Tuesday, January 22, 2008

Comma Chameleon

Lust, Caution: Cineworld, Broad Street, Birmingham, Saturday January 12 2008, 4.40pm.

Just as Paul Schrader's tricksy political thriller The Walker (2007, out as of last week on DVD) begins with a genteel game of cards, Ang Lee's erotically-charged spy story Lust, Caution has a lengthy opening scene featuring a game of Mahjong, an inscrutable pastime which seems to be a kind of combination of Yahtzee and Dungeons and Dragons played with small slabs that resemble white chocolate Bendick's Mingles.

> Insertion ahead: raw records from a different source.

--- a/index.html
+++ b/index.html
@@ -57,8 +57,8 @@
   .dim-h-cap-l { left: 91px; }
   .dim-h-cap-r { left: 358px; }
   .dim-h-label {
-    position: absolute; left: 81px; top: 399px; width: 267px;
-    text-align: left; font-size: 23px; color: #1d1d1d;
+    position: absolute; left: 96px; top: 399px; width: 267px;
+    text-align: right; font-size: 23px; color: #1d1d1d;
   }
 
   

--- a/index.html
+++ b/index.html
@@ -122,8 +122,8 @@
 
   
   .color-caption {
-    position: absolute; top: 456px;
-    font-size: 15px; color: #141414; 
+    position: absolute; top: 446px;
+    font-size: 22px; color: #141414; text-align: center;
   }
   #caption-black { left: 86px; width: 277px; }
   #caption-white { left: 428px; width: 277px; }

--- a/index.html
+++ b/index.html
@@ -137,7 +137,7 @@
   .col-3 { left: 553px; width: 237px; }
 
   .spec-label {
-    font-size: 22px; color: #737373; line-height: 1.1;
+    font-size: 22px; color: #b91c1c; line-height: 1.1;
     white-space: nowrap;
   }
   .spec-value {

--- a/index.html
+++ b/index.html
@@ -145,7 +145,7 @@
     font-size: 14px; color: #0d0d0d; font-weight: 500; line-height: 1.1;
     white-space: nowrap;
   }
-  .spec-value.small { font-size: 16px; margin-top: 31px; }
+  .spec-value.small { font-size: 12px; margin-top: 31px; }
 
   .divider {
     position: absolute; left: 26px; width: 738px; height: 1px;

Set in Japanese-occupied Shangai during World War Two, nothing is quite what it seems underneath the civilised veneer of small-talk and drawing-room games. The importer's wife introduced to the gentleman of the house Mr Yee (played by Tony Leung) is a poor player of Mahjong for the reason she's too busy concentrating on keeping up her cover to study the nuances of the game, as the film's flashback structure reveals her to be a young actress hired to seduce the high-ranking collaborator and lead him towards his assassination.

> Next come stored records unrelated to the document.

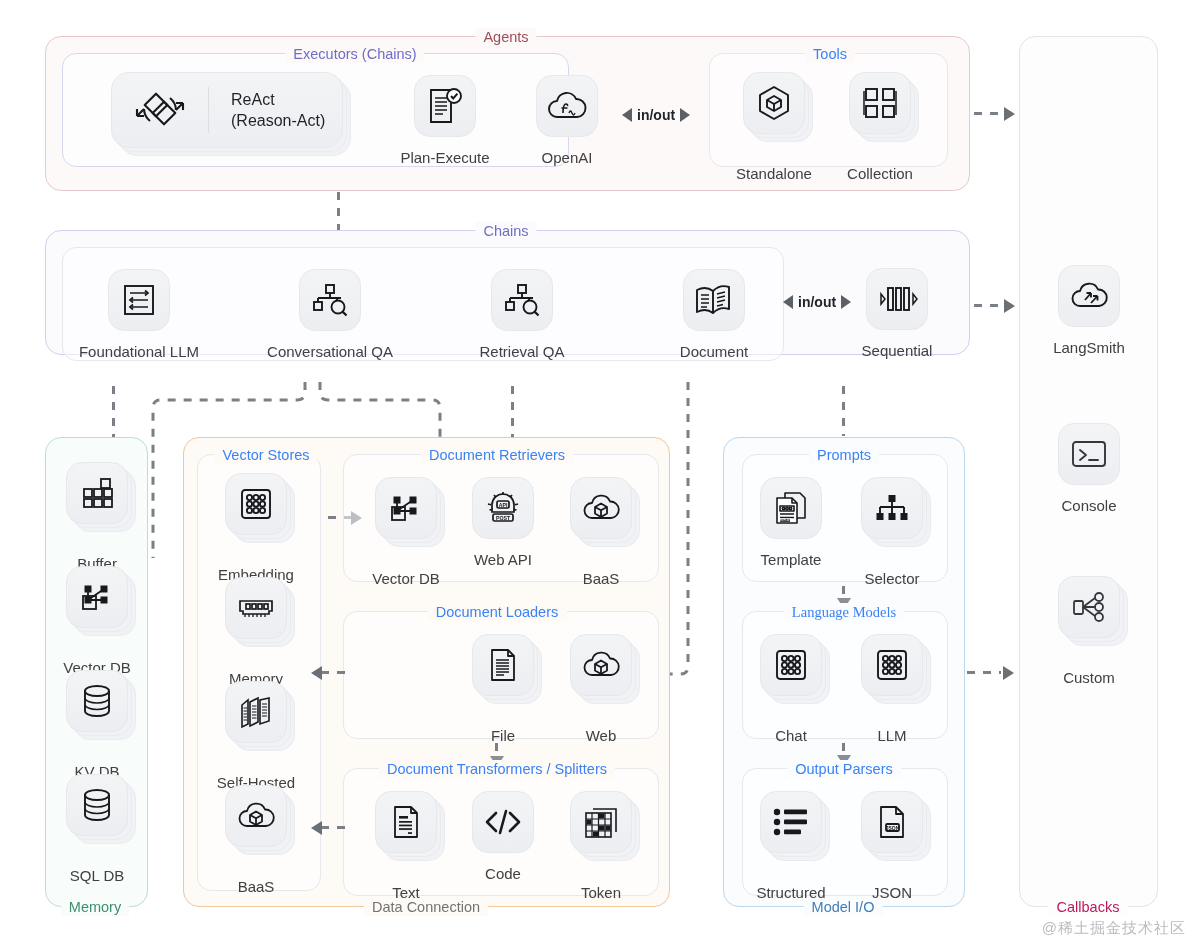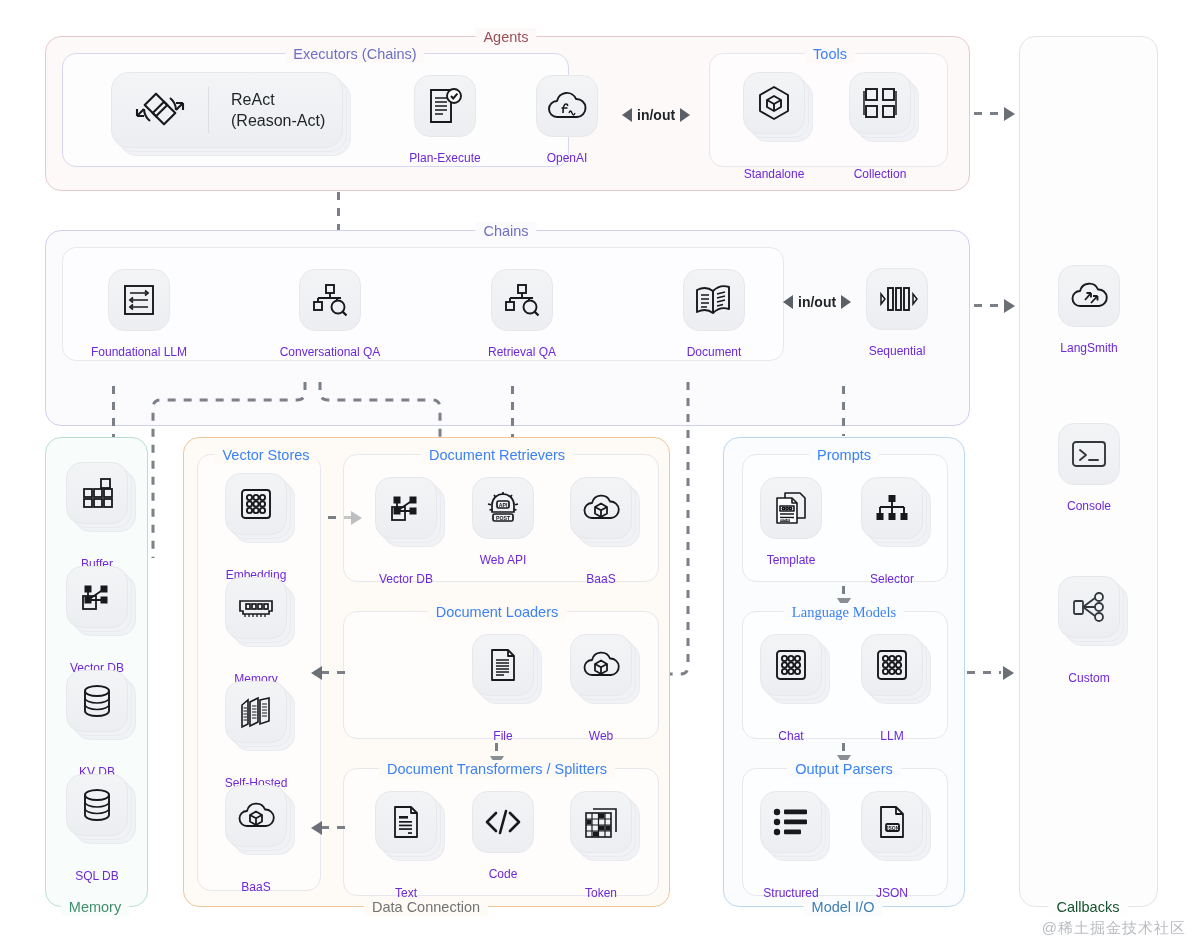--- a/index.html
+++ b/index.html
@@ -100,9 +100,9 @@
   .tile { z-index: 3; }
   .node .label {
     margin-top: 12px;
-    font-size: 12px;
+    font-size: 15px;
     line-height: 18px;
-    color: #6d28d9;
+    color: #404040;
     white-space: nowrap;
   }
   .stack .label { margin-top: 31px; }

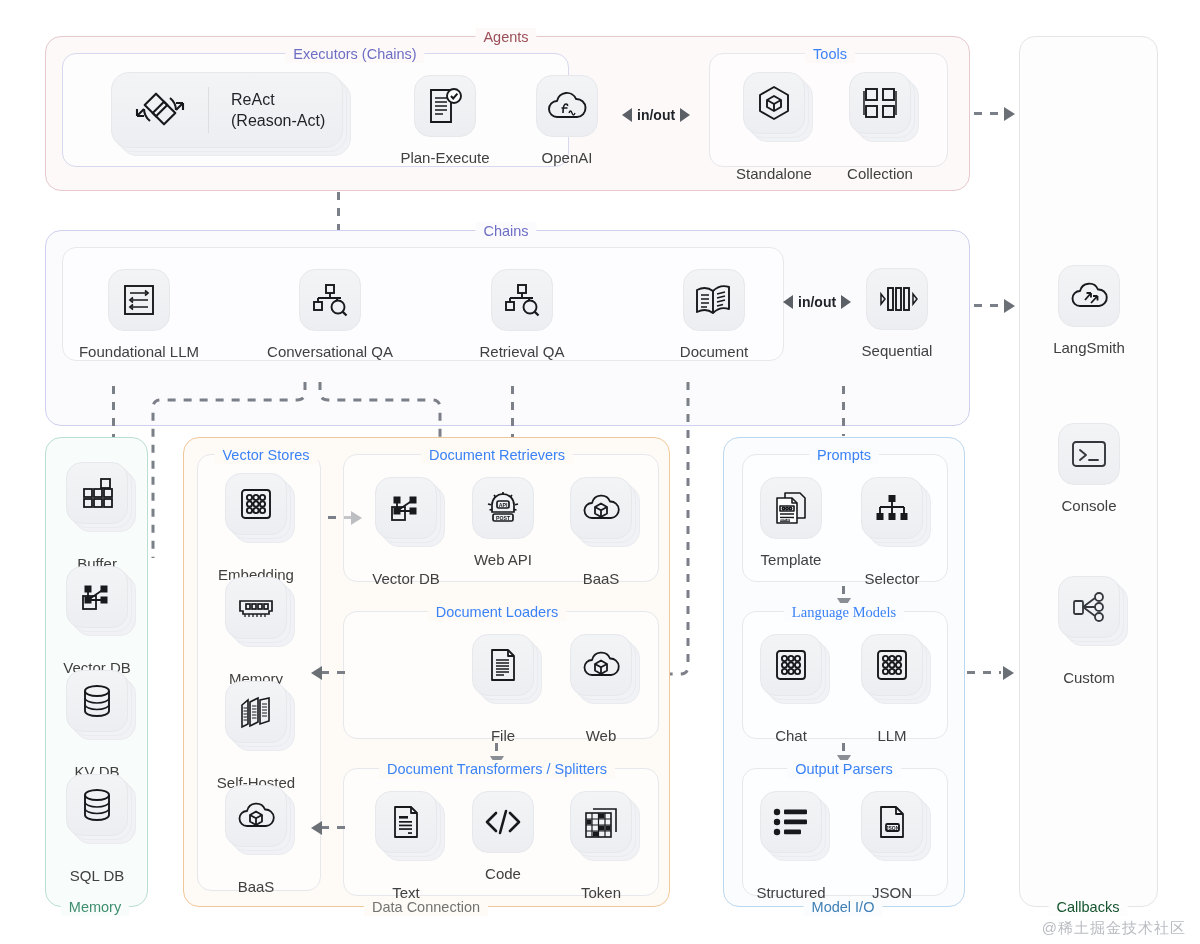--- a/index.html
+++ b/index.html
@@ -285,7 +285,7 @@
 
   <div class="dash-v" style="left:337px; top:192px; height:38px;"></div>
 
-  <div class="grp panel-chains" style="left:45px; top:230px; width:925px; height:196px;">
+  <div class="grp panel-chains" style="left:45px; top:230px; width:925px; height:125px;">
     <span class="grp-label" style="left:460px;">Chains</span>
 
     <div class="grp sub sub-chainrow" style="left:16px; top:16px; width:722px; height:114px;">

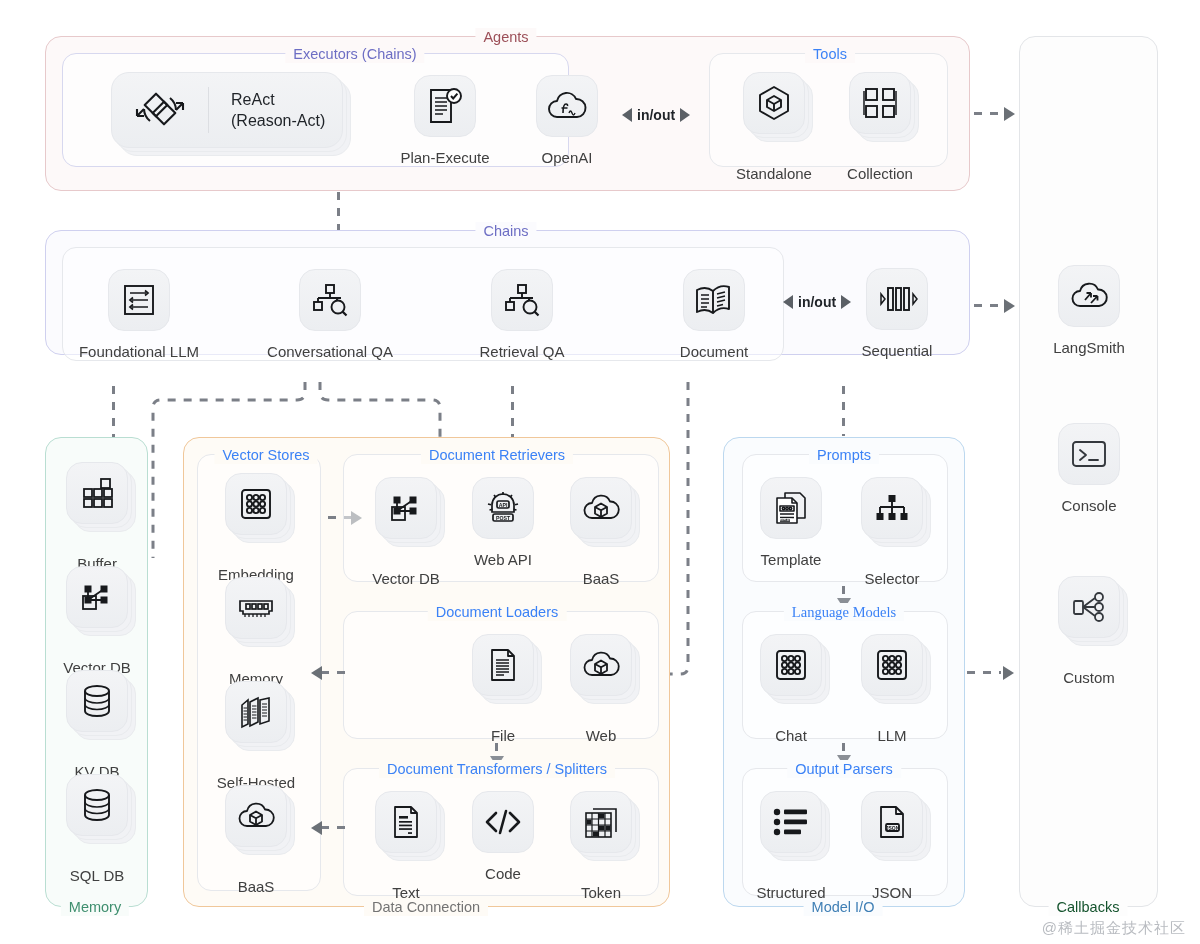--- a/index.html
+++ b/index.html
@@ -52,7 +52,7 @@
   .panel-model       { border-color: #bcd8ef; background: #fafcfe; border-radius: 16px; }
   .panel-model    > .grp-label { color: #3f7fb5; background: #fafcfe; }
   .panel-callbacks   { border-color: #e3e5e8; background: #fdfdfd; border-radius: 16px; }
-  .panel-callbacks> .grp-label { color: #14532d; background: #fdfdfd; text-align: right; }
+  .panel-callbacks> .grp-label { color: #be185d; background: #fdfdfd; text-align: right; }
 
   
   .sub { border-color: #e6e8ec; background: rgba(255,255,255,0.55); }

Mr Yee, however, is an understandably cautious man, and there's plenty of human chess moves, not to mention betrayal and bloodshed, before the film's well-publicised explicit sex scenes explode upon the screen. The result is a slow-burning pot-boiler with plenty to reward the patient viewer, not least the two lead performances. Relative unknown Tang Wei is bewitching both as the radical student and troubled spy lost in lust with her smouldering prey, while Tony Leung impressively conveys the brooding passion beneath his character's buttoned-up exterior with a quiet, dignified subtlety that helps raise the material above mere melodrama.